Without being bound by a particular theory, it is believed that the
silanolic moiety of the coupling agent binds to the inorganic
particles. The silane coupling agent also binds to the polyurethane
and thus provides cross-linking to bridge the polyurethane and form
a matrix material. Also, the cross-linking advantageously provides
greater strength in a non-foamed polyurethane, and a measure of
strength in a foamed polyurethane.
[0035] In the preferred embodiment, the silane coupling agent is an
amino silane coupling agent. It is believed that the amino moiety
of the amino silane coupling agent is the functional group that
binds to the polyurethane. A strong matrix is formed from the
attachments between the inorganic particles and polyurethane. In a
further advantageous embodiment, the polyurethane is a foamed
polyurethane. A composite matrix material using foamed polyurethane
is thus provided. A more preferred embodiment is also provided,
which is a lightweight composite matrix material comprising foamed
polyurethane.
[0036] Functional silane coupling agents other than amino silane
will provide some cross-linking, although it is considered that the
bond will not be as strong as when using the amino silane coupling
agent with polyurethane. An epoxy silane coupling agent may be
used, for example. Such a composite matrix material was found to
have about 20-25 percent of the strength of a comparable amino
silane coupled composite (data not shown).
[0037] Silane coupling agents of the present invention may be, in
non-limiting example:
N-2-(aminoethyl)-3-aminopropylmethyldimethoxysilane,
N-2-(aminoethyl)-3-aminopropyltrimethoxysilane,
N-2-(aminoethyl)-3-aminopropyltriethoxysilane,
3-aminopropyltrimethoxysilane, 3-aminopropyltriethoxysilane,
3-triethoxysilyl-N-(1,3-dimethyl-butyliden) propylamine,
N-phenyl-3-aminopropyltrimethoxysilane,
N-(vinylbenzyl)-2-aminoethyl-3-aminopropyltrimethoxysilane
hydrochloride, 2-(3,4-epoxycyclohexyl)-ethyltrimethoxysilane, or
mixtures of any of the foregoing.
[0038] The composite matrix material preferably has an amino silane
coupling agent which may be, for example, selected from
3-aminopropyltriethoxysilane or
3-triethoxysilyl-N-(1,3-dimethyl-butyliden) propylamine.
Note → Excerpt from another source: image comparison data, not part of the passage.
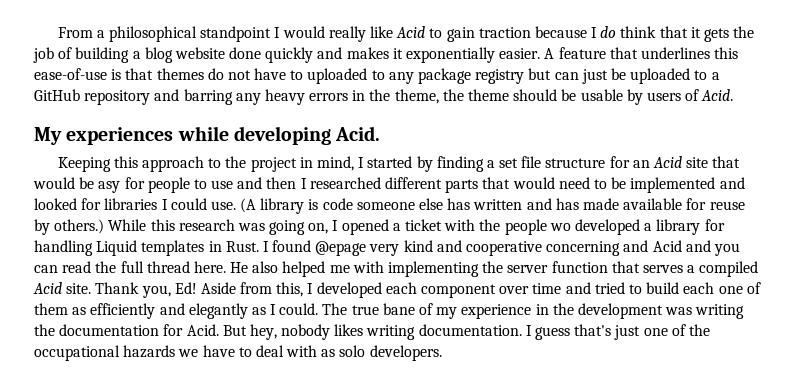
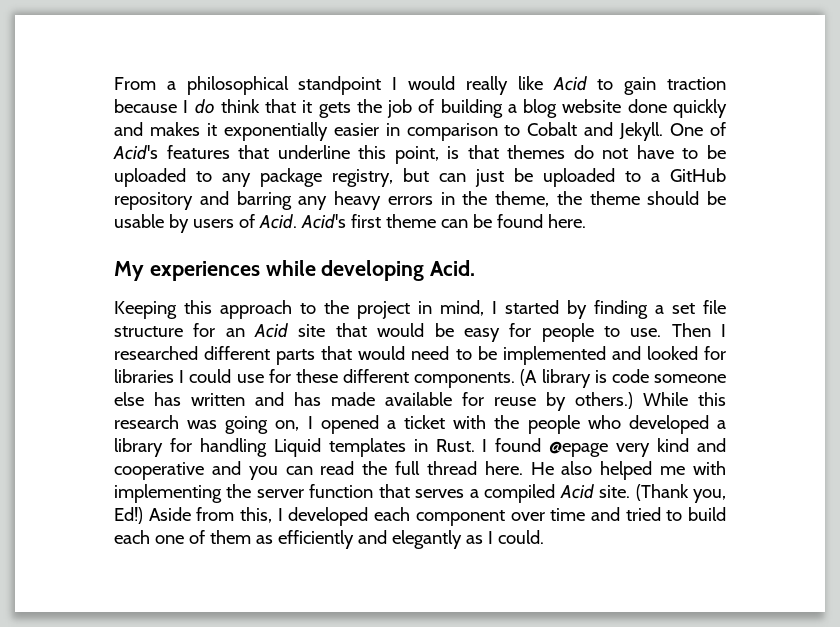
- From a philosophical standpoint I would really like Acid to gain traction because I do think that it gets the job of building a blog website done quickly and makes it exponentially easier. A feature that underlines this ease-of-use is that themes do not have to uploaded to any package registry but can just be uploaded to a GitHub repository and barring any heavy errors in the theme, the theme should be usable by users of Acid.
+ From a philosophical standpoint I would really like Acid to gain traction because I do think that it gets the job of building a blog website done quickly and makes it exponentially easier in comparison to Cobalt and Jekyll. One of Acid's features that underline this point, is that themes do not have to be uploaded to any package registry, but can just be uploaded to a GitHub repository and barring any heavy errors in the theme, the theme should be usable by users of Acid. Acid's first theme can be found here.
- Keeping this approach to the project in mind, I started by finding a set file structure for an Acid site that would be asy for people to use and then I researched different parts that would need to be implemented and looked for libraries I could use.
+ Keeping this approach to the project in mind, I started by finding a set file structure for an Acid site that would be easy for people to use. Then I researched different parts that would need to be implemented and looked for libraries I could use for these different components.
- While this research was going on, I opened a ticket with the people wo developed a library for handling Liquid templates in Rust.
+ While this research was going on, I opened a ticket with the people who developed a library for handling Liquid templates in Rust.
- I found @epage very kind and cooperative concerning and Acid and you can read the full thread here.
+ I found @epage very kind and cooperative and you can read the full thread here.
- Thank you, Ed!
+ (Thank you, Ed!)
- The true bane of my experience in the development was writing the documentation for Acid. But hey, nobody likes writing documentation. I guess that's just one of the occupational hazards we have to deal with as solo developers.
[0039] In another aspect of the invention, the composite matrix
material further comprises a low density filler. Advantageously, a
"filler" in accordance with the present invention does not
demonstrate viscoelastic characteristics under the conditions
provided. A "low density filler" of the present invention is a
light-weight, inert filler material with a density of from about
0.01 to about 0.5 grams per cubic centimeter. A low density filler
is useful to keep the weight of the part low. The low density
filler may be, for example, expanded volcanic ash, pumice, perlite,
pumiscite, vermiculite, glass microspheres, soybean hulls, rice
hulls, polymeric microspheres, cenospheres, and mixtures of any of
the foregoing. The low density filler is preferably expanded
volcanic ash or mixtures comprising expanded volcanic ash.
[0040] Additional material that is useful to impart rigidity to the
composite matrix material can also be added, for example,
sucrose.
[0041] The composite matrix material preferably has a flexural
modulus of from about 50,000 to about 150,000 pounds per square
inch, and a shear modulus of from about 50 to about 500 pounds per
square inch.
[0042] The polyurethane composite matrix material not only imparts
strength, but is also preferably a low density material. The
composite matrix material preferably has a density of from about
0.1 to about 0.7 grams per cubic centimeter. The density may be
higher depending on the type and amount of filler used.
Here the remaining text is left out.